Personal Philanthropy: When Charity Resists Conformity
In 2010, Ellison signed the “donation vow,” committing to give at least 95% of his wealth to charitable causes. Unlike Bill Gates and Warren Buffett, he never sought collective approval or moral influence through philanthropy. Declaring to the New York Times that he “cherished his solitude and refused to be influenced by others’ thoughts,” Ellison charted his own path as a benefactor.
In 2016, he contributed $200 million to the University of Southern California to establish an oncology research center. Recently, he announced transferring substantial portions of his fortune to the Ellison Institute of Technology, co-founded with Oxford University, aimed at studying medical, food, and climate issues.
His public statements on his philanthropic intentions remain intensely personal. “We need to develop a new generation of medicines to save humanity, build sustainable agricultural systems, and develop renewable and efficient energies,” he said. The tone reveals a man who envisions the future according to his own vision rather than following the consensus of his philanthropic peers.

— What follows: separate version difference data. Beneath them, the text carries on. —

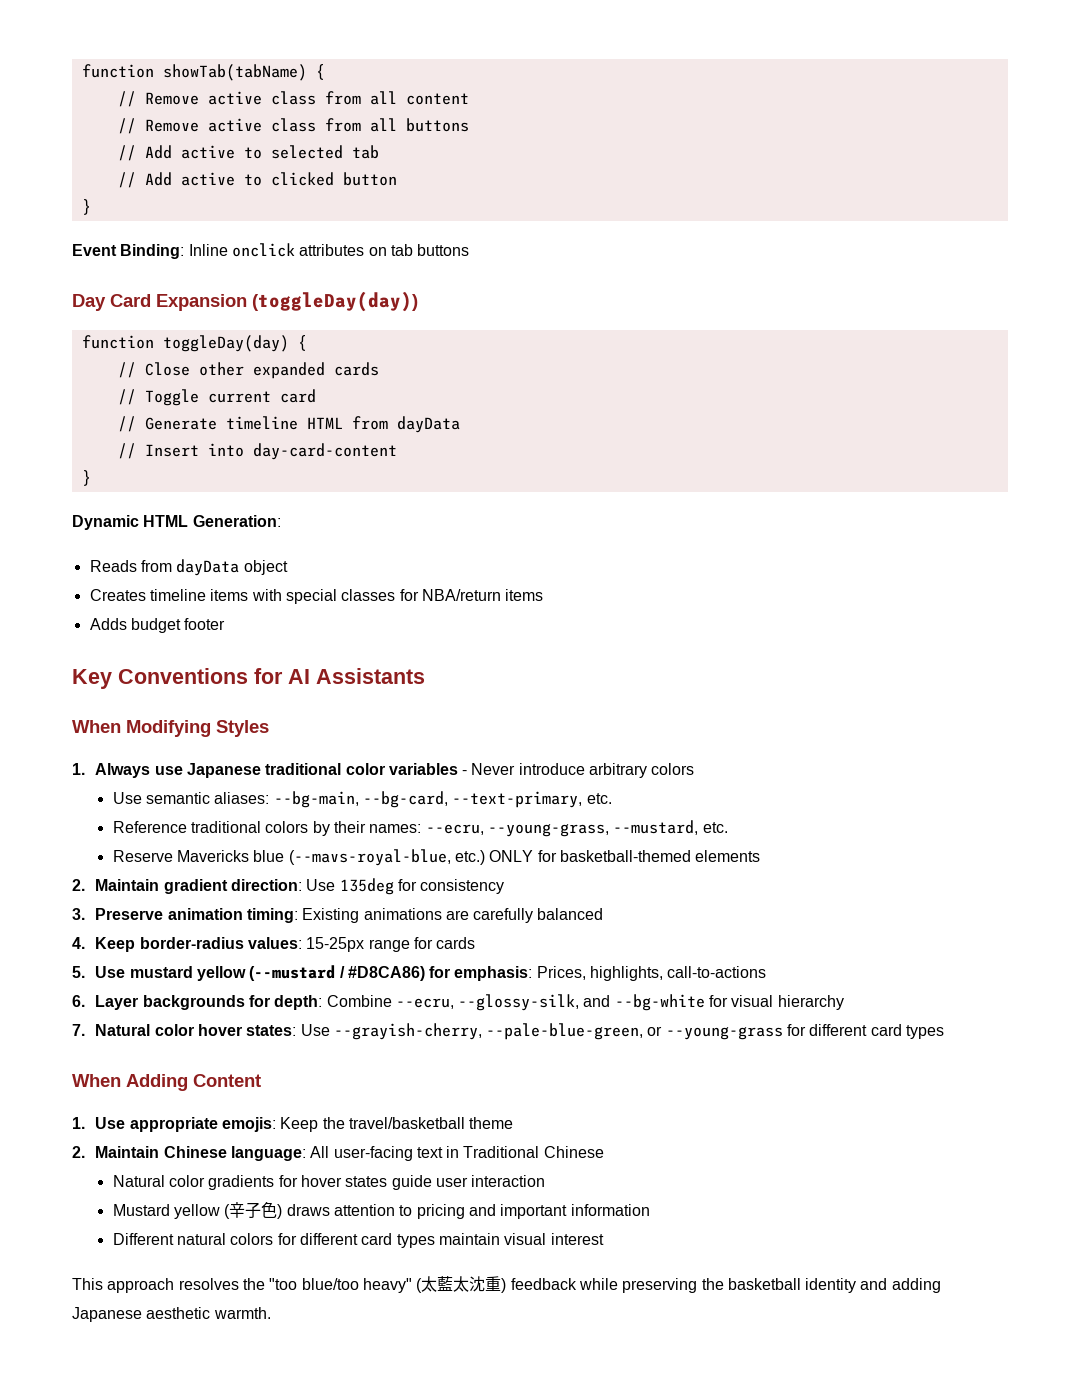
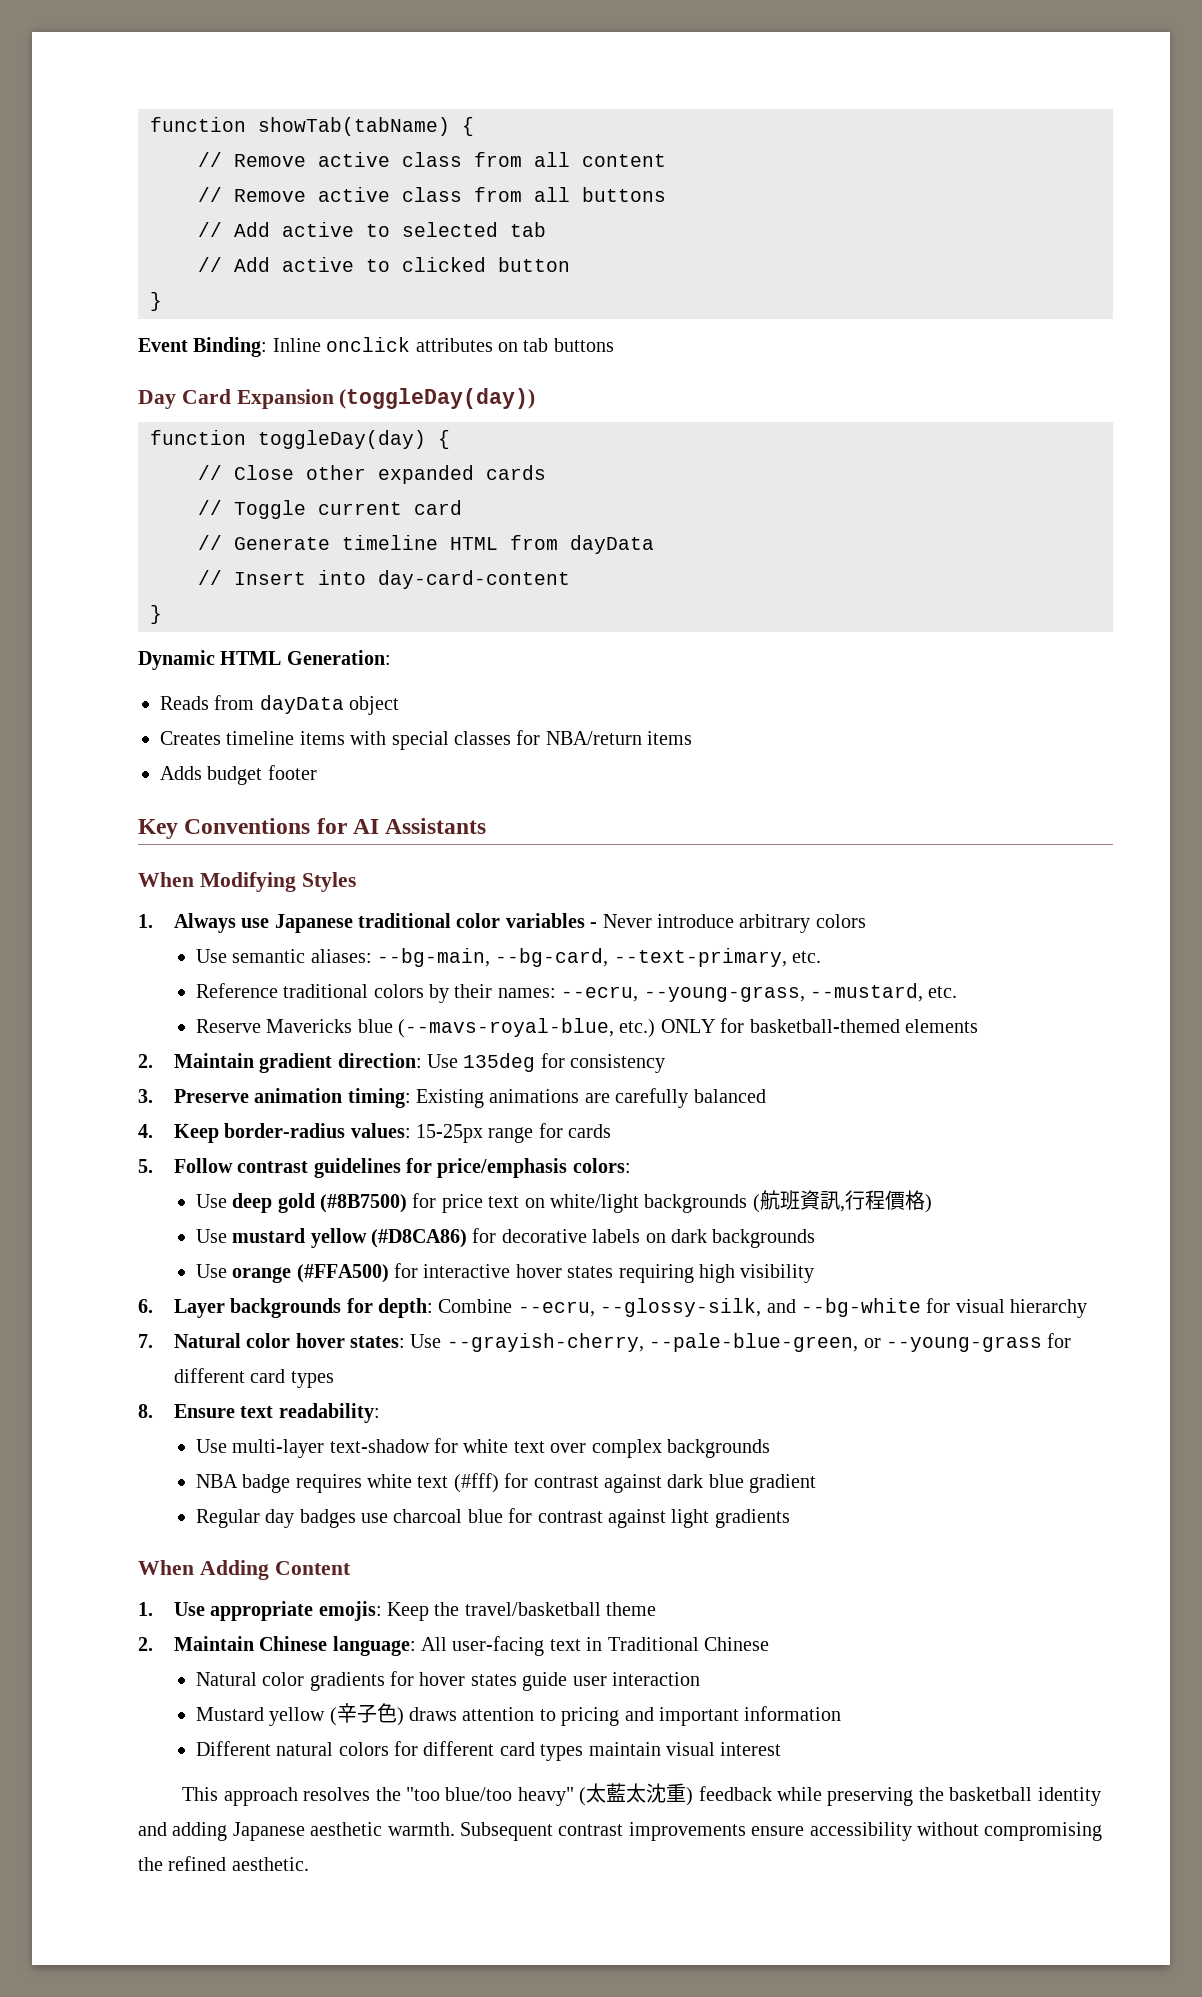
- 5. Use mustard yellow (--mustard / #D8CA86) for emphasis: Prices, highlights, call-to-actions
+ 5. Follow contrast guidelines for price/emphasis colors:
+ Use deep gold (#8B7500) for price text on white/light backgrounds (航班資訊,行程價格)
+ Use mustard yellow (#D8CA86) for decorative labels on dark backgrounds
+ Use orange (#FFA500) for interactive hover states requiring high visibility
+ 8. Ensure text readability:
+ Use multi-layer text-shadow for white text over complex backgrounds
+ NBA badge requires white text (#fff) for contrast against dark blue gradient
+ Regular day badges use charcoal blue for contrast against light gradients
+ Subsequent contrast improvements ensure accessibility without compromising the refined aesthetic.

Epilogue: The Victory of an Old Guard Turned Pioneer
At eighty-one, Larry Ellison has finally donned the crown of the world’s richest. His journey from orphan boy to database magnate, then to architect of a global AI infrastructure, reads like a picaresque novel relived at each chapter.
Five marriages, a significantly younger Chinese wife, a Hawaiian estate, a revolutionary sailing tournament, behind-the-scenes political influence, ascetic discipline, and resolutely personal philanthropy—these are the traits of a life few would dare to live. He never sought respectability, conformity, or collective approval.
The global economic throne could shift again. But for now, Ellison has proven that the old generation of tech titans does not give up easily. In an era where AI redraws the contours of the digital world, his victory reminds us that vision, boldness, and perpetual reinvention can still triumph.